## Requirement
Your answer should be each line of the entries that contains the word "DejaVu", copied in full.

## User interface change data
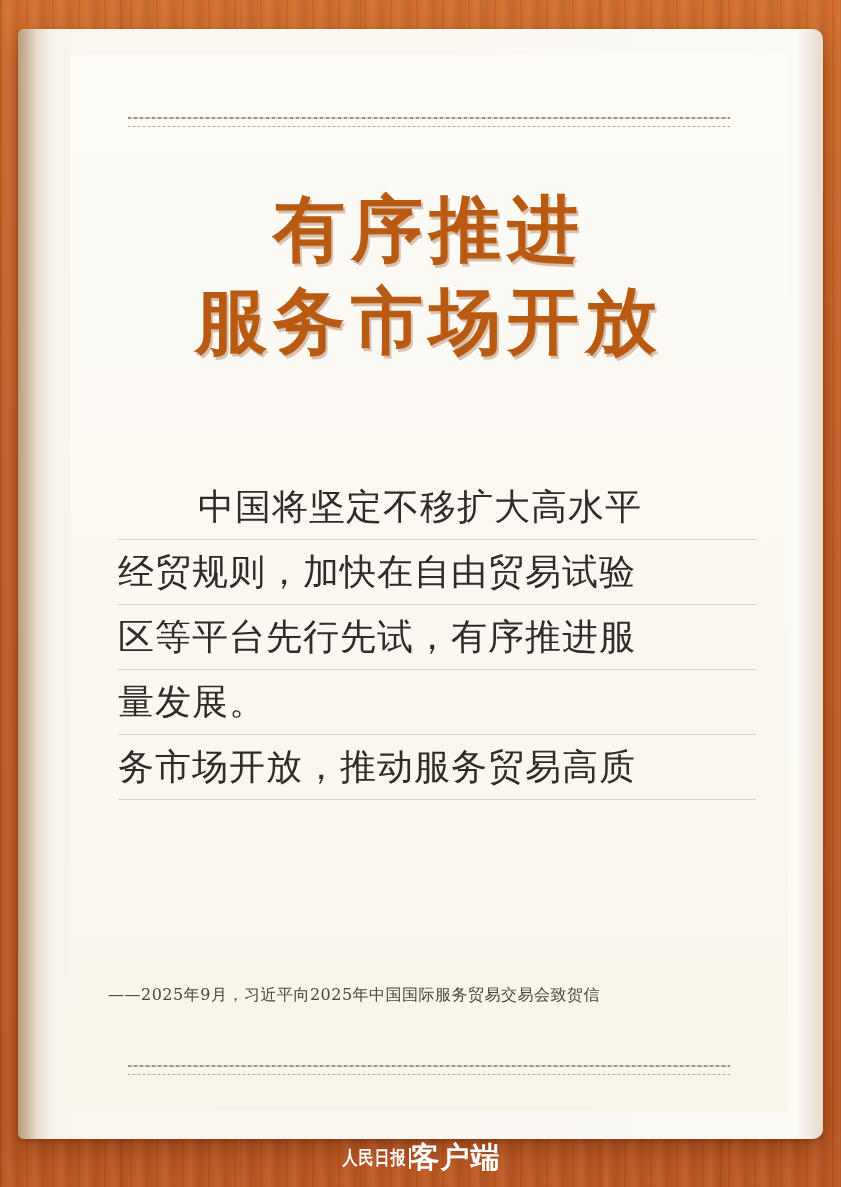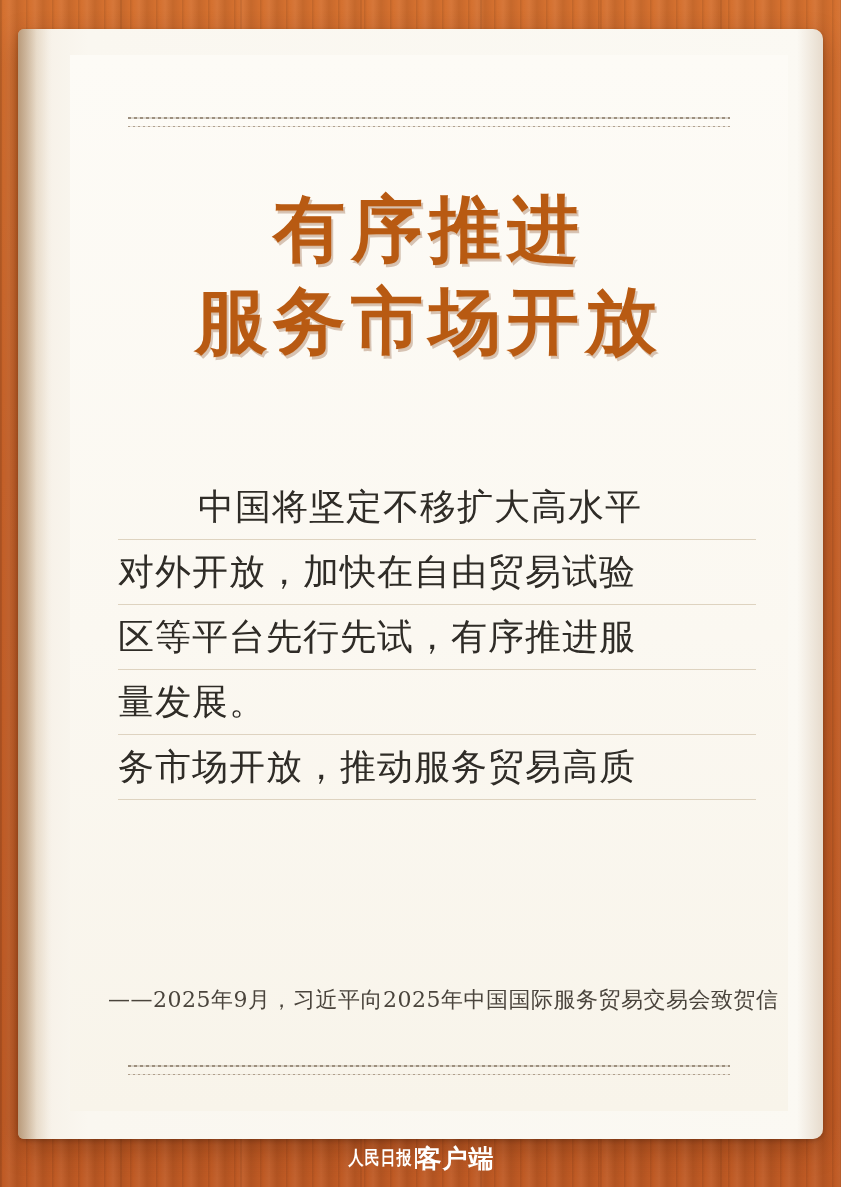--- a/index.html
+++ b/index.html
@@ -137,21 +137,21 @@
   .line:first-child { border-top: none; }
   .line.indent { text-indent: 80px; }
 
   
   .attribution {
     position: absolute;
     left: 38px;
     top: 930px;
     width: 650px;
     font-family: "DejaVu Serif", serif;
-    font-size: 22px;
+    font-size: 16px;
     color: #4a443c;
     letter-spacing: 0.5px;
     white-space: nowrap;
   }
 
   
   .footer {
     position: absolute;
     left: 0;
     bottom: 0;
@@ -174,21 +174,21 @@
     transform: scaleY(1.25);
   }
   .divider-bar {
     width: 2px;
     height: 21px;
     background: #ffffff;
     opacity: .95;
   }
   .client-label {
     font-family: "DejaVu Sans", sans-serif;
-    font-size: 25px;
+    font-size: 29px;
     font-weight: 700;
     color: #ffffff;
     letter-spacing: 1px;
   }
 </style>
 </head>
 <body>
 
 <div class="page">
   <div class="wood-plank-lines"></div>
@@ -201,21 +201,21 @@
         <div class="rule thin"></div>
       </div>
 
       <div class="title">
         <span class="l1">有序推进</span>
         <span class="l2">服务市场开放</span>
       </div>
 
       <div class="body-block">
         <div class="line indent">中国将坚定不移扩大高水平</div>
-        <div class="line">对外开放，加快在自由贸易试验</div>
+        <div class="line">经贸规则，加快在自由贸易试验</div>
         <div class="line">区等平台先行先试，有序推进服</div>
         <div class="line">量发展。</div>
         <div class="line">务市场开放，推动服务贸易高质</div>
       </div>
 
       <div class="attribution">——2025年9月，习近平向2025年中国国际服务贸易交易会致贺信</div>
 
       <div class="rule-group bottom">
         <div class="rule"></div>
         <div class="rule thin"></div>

## Finished task
     font-family: "DejaVu Serif", serif;
     font-family: "DejaVu Sans", sans-serif;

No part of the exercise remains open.